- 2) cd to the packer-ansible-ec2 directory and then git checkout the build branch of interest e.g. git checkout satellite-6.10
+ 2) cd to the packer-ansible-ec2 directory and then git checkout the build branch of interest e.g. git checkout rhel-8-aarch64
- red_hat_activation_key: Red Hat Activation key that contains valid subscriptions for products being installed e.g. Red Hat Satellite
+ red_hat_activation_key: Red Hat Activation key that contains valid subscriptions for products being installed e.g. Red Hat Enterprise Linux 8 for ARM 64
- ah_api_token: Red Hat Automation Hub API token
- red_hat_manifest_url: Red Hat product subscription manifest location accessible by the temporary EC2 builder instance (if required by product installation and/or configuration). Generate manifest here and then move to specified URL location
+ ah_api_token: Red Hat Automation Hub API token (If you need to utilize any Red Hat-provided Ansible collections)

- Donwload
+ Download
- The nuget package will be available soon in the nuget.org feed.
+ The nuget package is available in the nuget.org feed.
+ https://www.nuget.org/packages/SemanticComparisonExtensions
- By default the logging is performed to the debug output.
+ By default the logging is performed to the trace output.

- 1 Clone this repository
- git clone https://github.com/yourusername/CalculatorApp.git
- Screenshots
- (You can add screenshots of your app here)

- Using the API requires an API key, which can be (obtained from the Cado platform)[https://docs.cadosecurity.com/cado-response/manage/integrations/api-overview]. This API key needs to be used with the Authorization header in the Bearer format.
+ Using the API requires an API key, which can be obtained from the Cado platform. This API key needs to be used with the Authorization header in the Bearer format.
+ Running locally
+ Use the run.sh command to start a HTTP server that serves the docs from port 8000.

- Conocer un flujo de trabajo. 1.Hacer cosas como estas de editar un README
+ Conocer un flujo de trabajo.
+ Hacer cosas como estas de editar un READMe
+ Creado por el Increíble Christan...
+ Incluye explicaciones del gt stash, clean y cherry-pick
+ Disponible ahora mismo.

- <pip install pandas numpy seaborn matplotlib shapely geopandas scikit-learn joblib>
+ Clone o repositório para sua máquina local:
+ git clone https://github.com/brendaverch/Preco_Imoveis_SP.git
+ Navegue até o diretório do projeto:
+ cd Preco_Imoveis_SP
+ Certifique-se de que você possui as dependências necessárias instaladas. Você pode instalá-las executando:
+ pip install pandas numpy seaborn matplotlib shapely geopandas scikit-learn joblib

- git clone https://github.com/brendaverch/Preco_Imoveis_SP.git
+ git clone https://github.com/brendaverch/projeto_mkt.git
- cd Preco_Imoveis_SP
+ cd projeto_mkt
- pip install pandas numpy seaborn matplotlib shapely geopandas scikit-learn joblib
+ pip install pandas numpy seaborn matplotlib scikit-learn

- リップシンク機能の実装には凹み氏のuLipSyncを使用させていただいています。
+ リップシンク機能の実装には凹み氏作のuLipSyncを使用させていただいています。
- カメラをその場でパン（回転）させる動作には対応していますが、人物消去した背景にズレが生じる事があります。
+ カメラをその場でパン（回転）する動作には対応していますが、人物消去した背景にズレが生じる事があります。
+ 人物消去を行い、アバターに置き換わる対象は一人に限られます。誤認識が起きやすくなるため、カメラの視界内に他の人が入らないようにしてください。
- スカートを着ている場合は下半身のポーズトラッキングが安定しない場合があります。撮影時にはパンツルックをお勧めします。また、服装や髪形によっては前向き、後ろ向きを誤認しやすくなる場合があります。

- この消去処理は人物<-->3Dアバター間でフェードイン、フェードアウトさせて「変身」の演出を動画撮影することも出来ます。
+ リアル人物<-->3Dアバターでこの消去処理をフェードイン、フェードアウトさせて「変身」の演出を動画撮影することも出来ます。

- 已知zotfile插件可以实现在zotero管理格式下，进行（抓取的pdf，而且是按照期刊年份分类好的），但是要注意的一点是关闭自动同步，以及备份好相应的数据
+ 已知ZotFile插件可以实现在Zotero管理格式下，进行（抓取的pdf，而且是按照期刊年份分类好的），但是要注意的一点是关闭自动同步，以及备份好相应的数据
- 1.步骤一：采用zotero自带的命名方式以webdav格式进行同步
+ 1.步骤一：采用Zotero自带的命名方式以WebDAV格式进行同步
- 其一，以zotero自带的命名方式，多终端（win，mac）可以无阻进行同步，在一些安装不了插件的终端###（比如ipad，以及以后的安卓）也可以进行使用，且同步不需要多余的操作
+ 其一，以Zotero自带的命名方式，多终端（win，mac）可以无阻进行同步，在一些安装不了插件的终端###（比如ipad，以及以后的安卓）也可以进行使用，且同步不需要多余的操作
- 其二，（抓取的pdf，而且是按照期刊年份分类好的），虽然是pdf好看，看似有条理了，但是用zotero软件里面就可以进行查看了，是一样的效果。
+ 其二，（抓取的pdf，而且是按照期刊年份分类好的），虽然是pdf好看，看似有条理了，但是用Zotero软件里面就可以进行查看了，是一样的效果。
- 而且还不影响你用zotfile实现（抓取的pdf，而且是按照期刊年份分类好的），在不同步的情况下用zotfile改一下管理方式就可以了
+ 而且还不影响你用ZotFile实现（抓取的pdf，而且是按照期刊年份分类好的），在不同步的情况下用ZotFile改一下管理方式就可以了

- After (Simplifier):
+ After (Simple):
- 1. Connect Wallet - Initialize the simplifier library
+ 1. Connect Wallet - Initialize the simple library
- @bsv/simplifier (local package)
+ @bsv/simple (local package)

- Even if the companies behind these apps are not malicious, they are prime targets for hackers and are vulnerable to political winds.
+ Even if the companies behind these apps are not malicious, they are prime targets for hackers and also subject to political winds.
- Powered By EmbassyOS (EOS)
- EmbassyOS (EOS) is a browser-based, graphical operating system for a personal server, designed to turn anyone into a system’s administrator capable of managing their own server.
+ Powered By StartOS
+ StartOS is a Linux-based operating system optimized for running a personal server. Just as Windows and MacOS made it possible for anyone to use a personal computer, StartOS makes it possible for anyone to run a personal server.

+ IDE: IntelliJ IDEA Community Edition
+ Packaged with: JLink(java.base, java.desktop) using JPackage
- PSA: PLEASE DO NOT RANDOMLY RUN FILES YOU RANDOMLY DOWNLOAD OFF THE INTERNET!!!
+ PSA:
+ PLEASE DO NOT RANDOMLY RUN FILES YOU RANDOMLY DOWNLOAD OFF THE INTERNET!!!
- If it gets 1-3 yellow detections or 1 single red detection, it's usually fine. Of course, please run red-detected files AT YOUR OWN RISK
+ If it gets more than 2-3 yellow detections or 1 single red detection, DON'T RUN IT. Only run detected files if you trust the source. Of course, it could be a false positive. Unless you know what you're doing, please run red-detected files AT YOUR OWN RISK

--- TASK REQUIREMENTS ---
When a line in the data contains the string "detected", copy that line.

--- RESPONSE TO THE TASK ---
- If it gets 1-3 yellow detections or 1 single red detection, it's usually fine. Of course, please run red-detected files AT YOUR OWN RISK
+ If it gets more than 2-3 yellow detections or 1 single red detection, DON'T RUN IT. Only run detected files if you trust the source. Of course, it could be a false positive. Unless you know what you're doing, please run red-detected files AT YOUR OWN RISK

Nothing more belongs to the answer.